Previous research has focused on providing upper bounds for the number of linear regions as a function of the number of neurons and layers as a measure of the networks expressive power [Mon14N]. Betti numbers have been used for measuring the complexity of a neural network’s decision surface from a topological point of view [Bia14C].
The paper [Mos22T] starts by taking a critical look at both practices. Inspired by fractal geometry the authors construct simple examples with vanishing Betti numbers (i.e. without holes) but with a highly non-convex decision surface. The second example, to check that all components of an n-dimensional input are strictly positive, shows that a decision surface that can be described in terms of an intersection of n half-spaces can generate exponentially many linear regions when realized with a Relu network.

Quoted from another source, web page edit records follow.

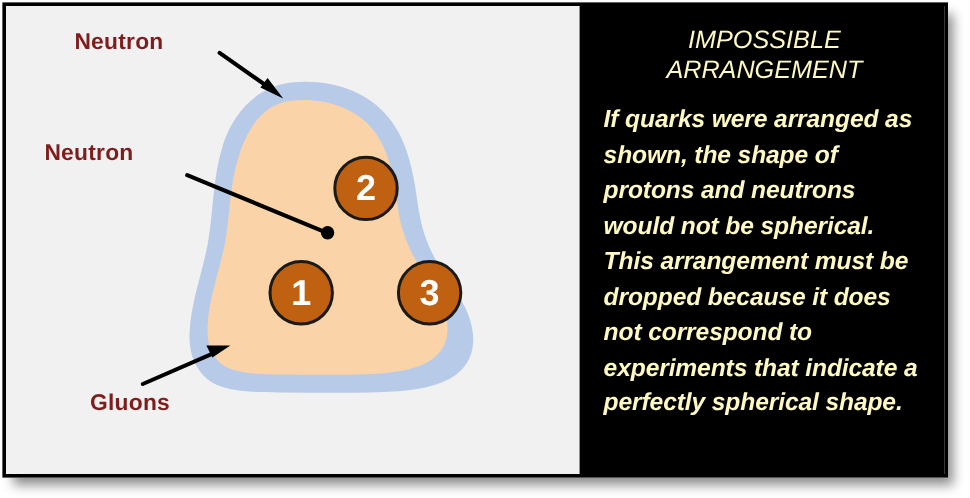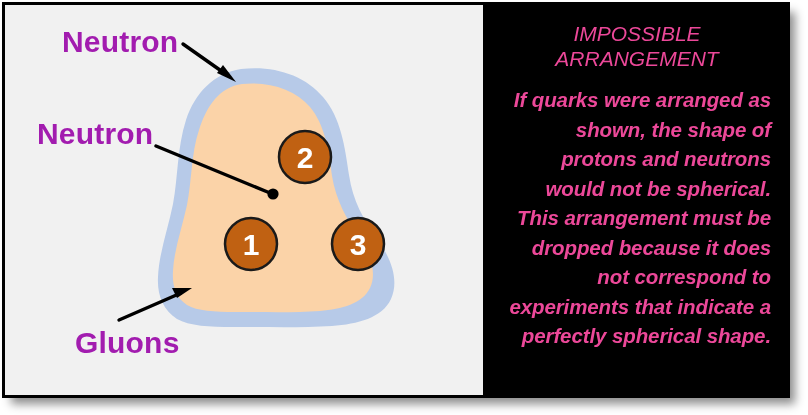"Neutron" .diag-label { color: #a21caf -> #7f1d1d; font-size: 30px -> 19px }
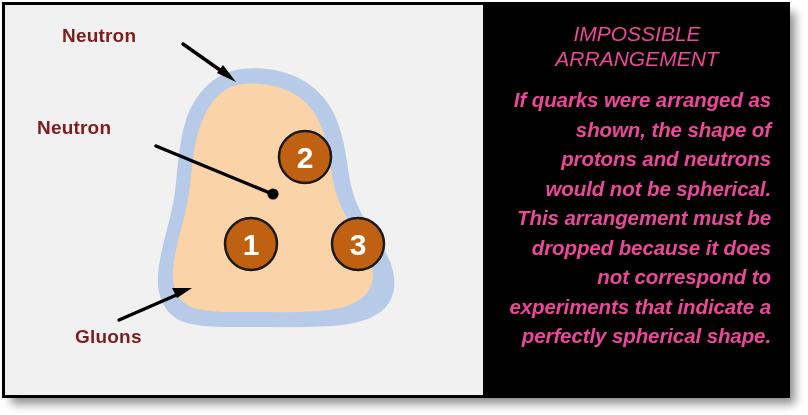"IMPOSSIBLE" #note-panel { color: #ec4899 -> #fef9c3 }
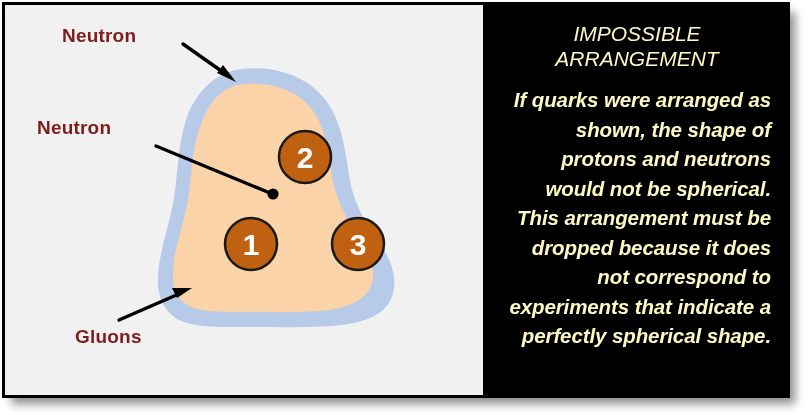"If quarks were arranged as" #note-body { text-align: right -> left }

The authors propose to use the notch number as an additional parameter for measuring the complexity of the decision surface of a neural network. The notch number counts the non-convex “extensions and recesses” in the decision surface. Similar to Betti numbers it is invariant under different Relu networks that realize the same function. It gives a more consistent measure of complexity of the represented function than the number of linear regions. Indeed, the number of linear regions depends on the activation patterns of the network’s neurons, which tends to create more linear regions as the number of neurons or depth grows. This shows that the number of linear regions is not necessarily a good measure of the complexity of the decision surface.
As computing the tessellation that is induced by a deep network is practically impossible, the authors take a deeper look into the compositional structure of neural networks.
They introduce the class of tessellation-filtering networks as networks with the following property: If a tessellation filtering network is used as the final layers of a neural network, it can only coarsen the tessellation that is induced by the body network. These tessellation-filtering networks are highly related to Boolean algebra which makes them easy to handle mathematically.
Building upon that, a local representation theorem in terms of tessellation-filtering networks in the neighborhood of a given point (in activation space) can be derived. This can be seen as a generalization of the polyhedra that are obtained from fixing the entire activation space to a setting where we fix only the activation pattern of the body network. Since tessellation-filtering networks are mathematically well manageable, this allows a more fine-grained analysis of the decision surface. This yields a framework to decompose a network along a specific layer into a tessellation and a shape complexity part which is represented by the tessellation-filtering neural network. At the moment, further research is needed to analyze the capability of this method in more detail since it is not clear to which extent this technique will be applicable in practice. Nevertheless, I think that the local representation theorem by itself sheds more light on the reasons behind the representational power of ReLu networks.